Catherine Ahmadi-Ruggeri, funcionaria del Ministerio de Cultura de Francia y experta en el tema, ofreció
un amplio panorama de los retos que ha tenido que enfrentar el país galo para defender su producción
cultural de la globalización y, principalmente del mercado estadounidense.

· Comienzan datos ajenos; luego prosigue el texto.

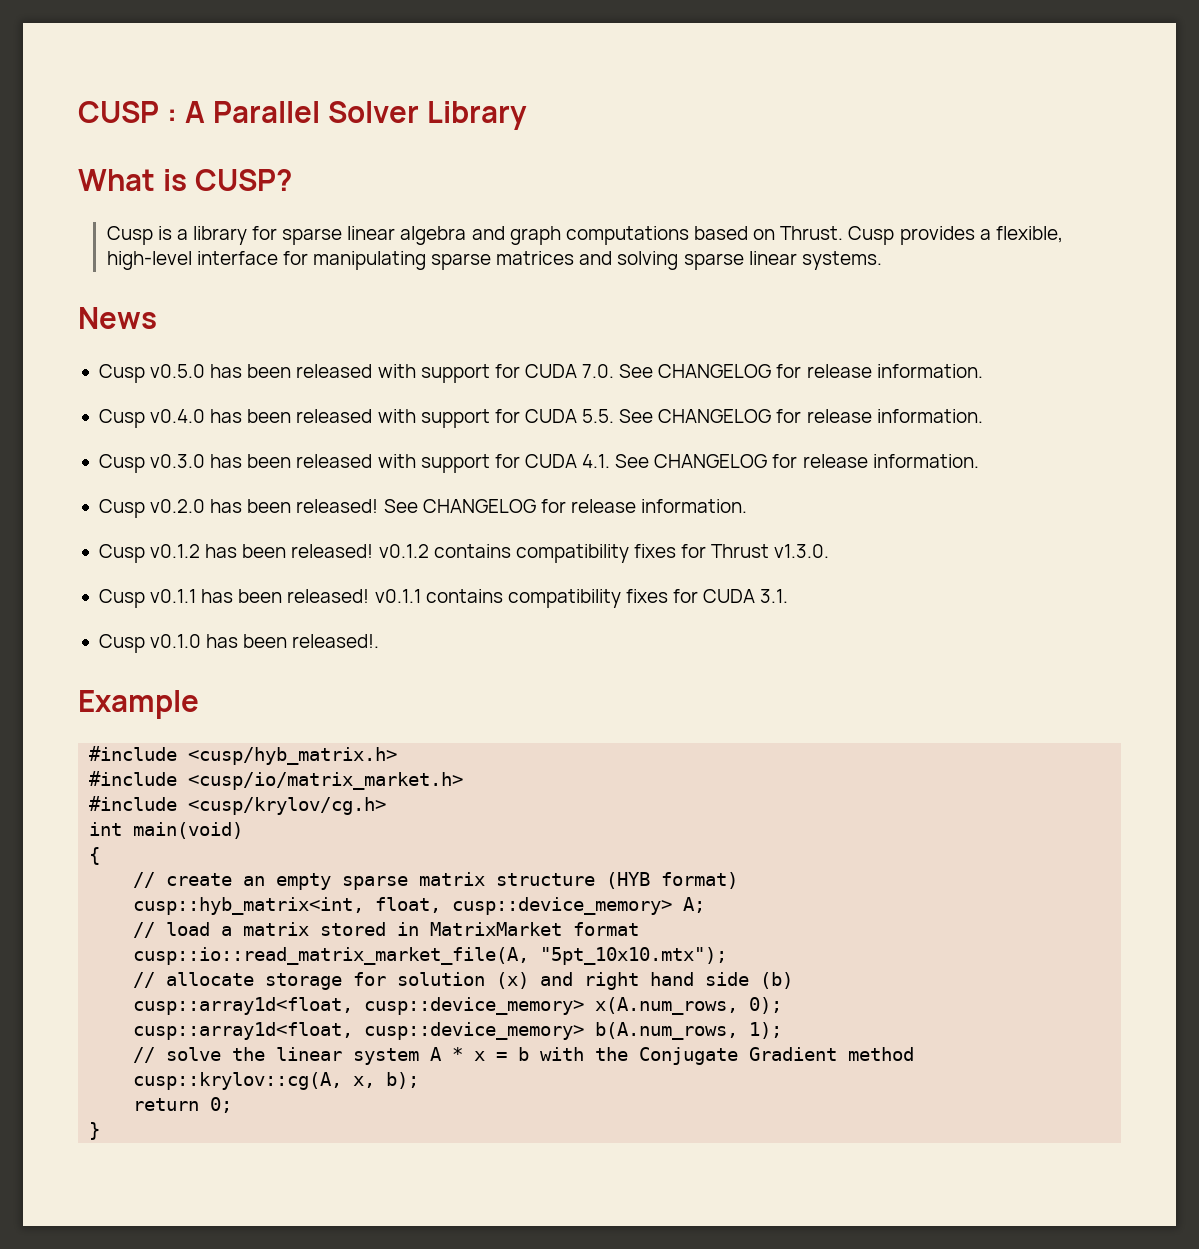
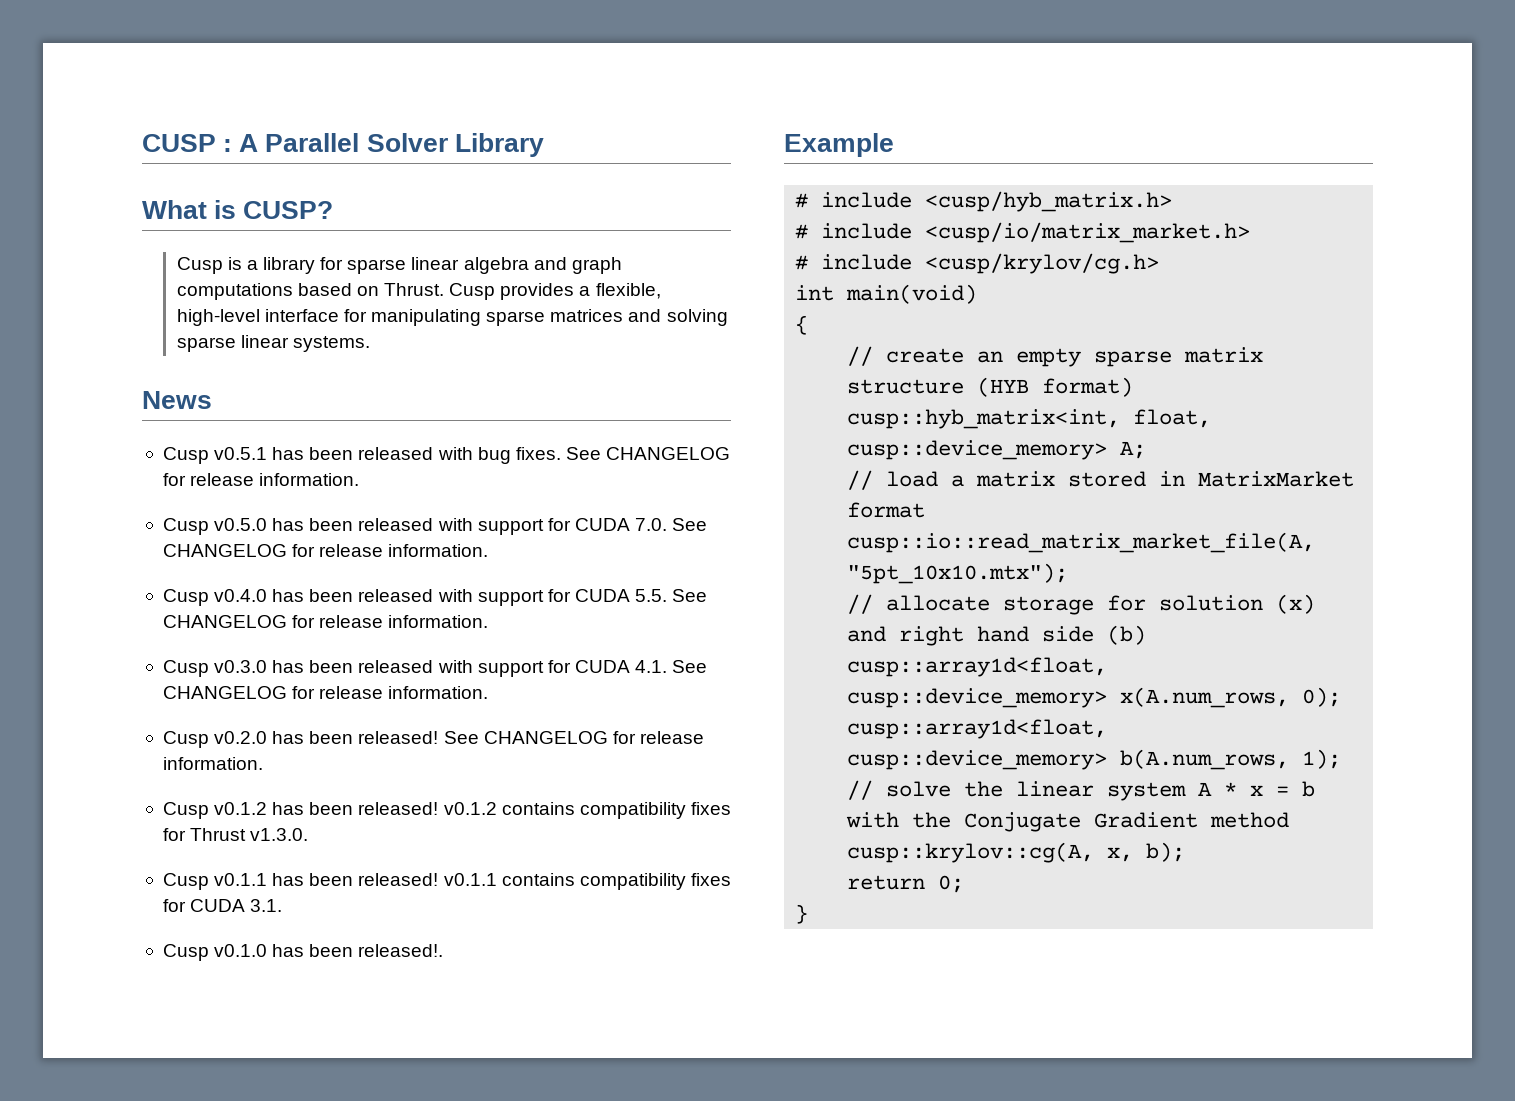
+ Cusp v0.5.1 has been released with bug fixes. See CHANGELOG for release information.
- #include <cusp/hyb_matrix.h>
+ # include <cusp/hyb_matrix.h>
- #include <cusp/io/matrix_market.h>
+ # include <cusp/io/matrix_market.h>
- #include <cusp/krylov/cg.h>
+ # include <cusp/krylov/cg.h>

Entonces salieron las diferencias. Mientras México destina 0.05 por ciento del PIB a la cultura, Francia
invierte más de 3 por ciento del presupuesto del Estado; en tanto que para los negociadores mexicanos
no fueron relevantes los temas de comunicación y cultura en el Tratado de Libre Comercio con Estados
Unidos y Canadá, los franceses crearon una ley de excepción para que sus bienes y servicios culturales
no entraran en las negociaciones del libre mercado.
Ahora, considera Catherine Ahmadi-Ruggeri, México debe tratar de reconvenir el camino. "Creo que es
esencial que tres ministerios trabajen juntos sobre el tema: el de Economía, de Cultura y de Educación.
Hay que tener políticas de educación importantes en materia cultural que permitan a los artistas vivir,
trabajar y tener medidas fiscales positivas que favorezcan a las pequeñas empresas culturales.
"Hay que estar atentos a las ofertas de liberalización que se hacen cuando se negocia en la OMC. Hay
una serie de sectores que están ofrecidos a la liberalización y tenemos derecho de excluir algunos, lo cual
no significa que nunca va a haber libre intercambio.
"Lo complicado es que cuando se ha firmado una oferta de libre intercambio en la OMC sobre un sector,
ya no se puede regresar y volver para atrás. Por eso si logramos que la Convención sobre Diversidad
Cultural sea un verdadero instrumento jurídico, podría ser la salvación".
La experta francesa precisó que como industria cultural se entiende la industria del libro, la prensa, el
disco, el cine, el video, la radio, la televisión y los productos multimedia, que por un lado producen
contenidos de identidad, pero que pueden multiplicarse fácilmente o producirse industrialmente.